Exercise prompt :: All lines from the entries below that contain the string "style" should be copied out.

Web interface edit records ::
+ + + + + + +

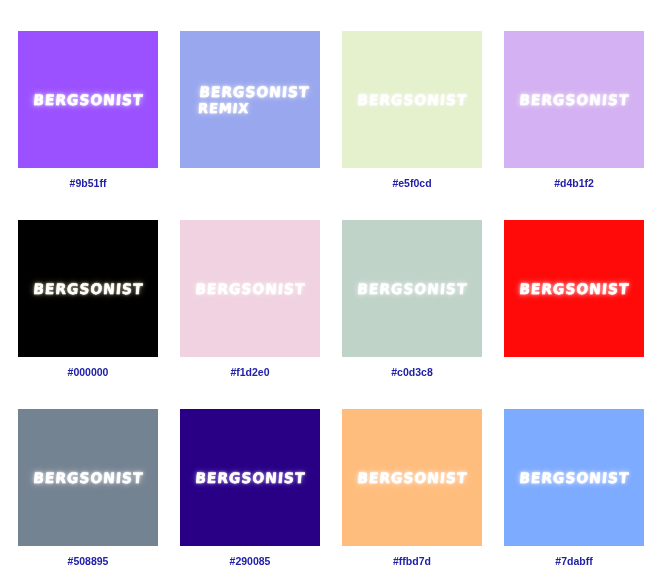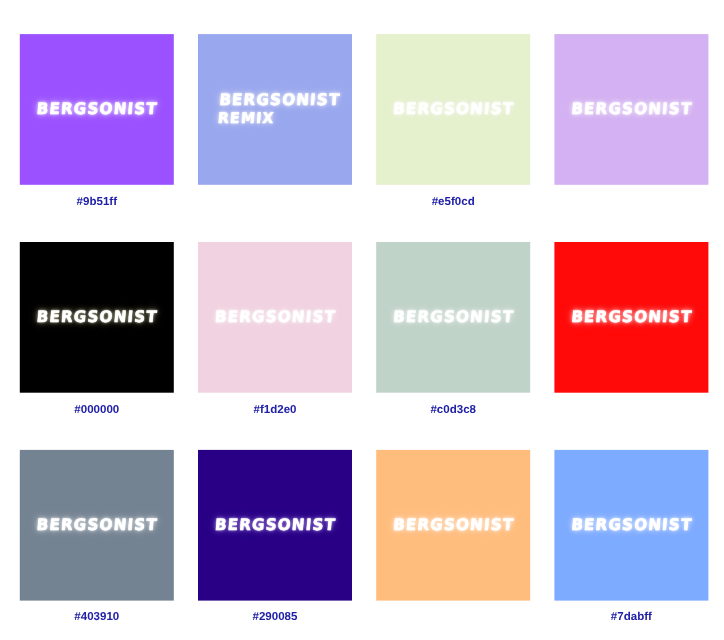--- a/index.html
+++ b/index.html
@@ -146,6 +146,7 @@
           <span class="wordmark">BERGSONIST</span>
         </div>
       </div>
+      <div class="swatch-caption">#d4b1f2</div>
     </div>
     <div class="release-card">
       <div class="cover-art glow-warm" style="background-color: rgb(0, 0, 0);">

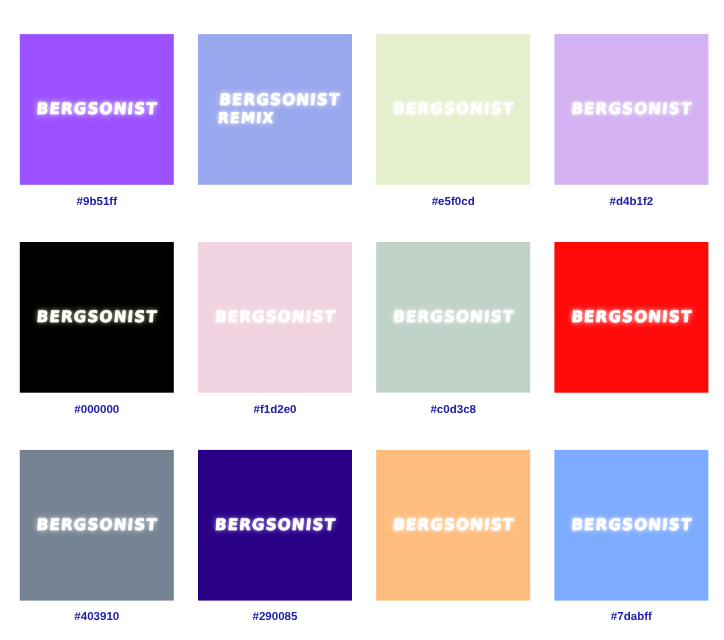--- a/index.html
+++ b/index.html
@@ -185,7 +185,7 @@
           <span class="wordmark">BERGSONIST</span>
         </div>
       </div>
-      <div class="swatch-caption">#403910</div>
+      <div class="swatch-caption">#508895</div>
     </div>
     <div class="release-card">
       <div class="cover-art glow-violet" style="background-color: rgb(41, 0, 133);">

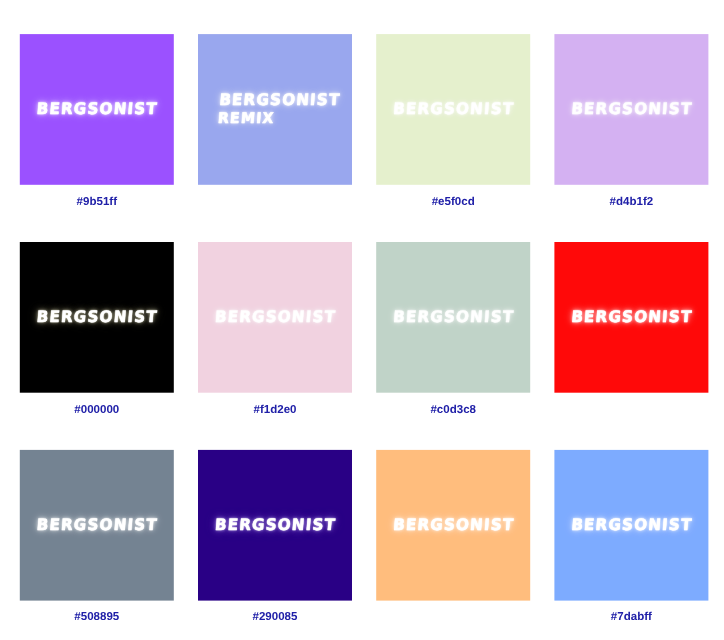--- a/index.html
+++ b/index.html
@@ -201,6 +201,7 @@
           <span class="wordmark">BERGSONIST</span>
         </div>
       </div>
+      <div class="swatch-caption">#ffbd7d</div>
     </div>
     <div class="release-card">
       <div class="cover-art " style="background-color: rgb(125, 171, 255);">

+ + + + + + +

Task response ::
       <div class="cover-art glow-warm" style="background-color: rgb(0, 0, 0);">
       <div class="cover-art glow-violet" style="background-color: rgb(41, 0, 133);">
       <div class="cover-art " style="background-color: rgb(125, 171, 255);">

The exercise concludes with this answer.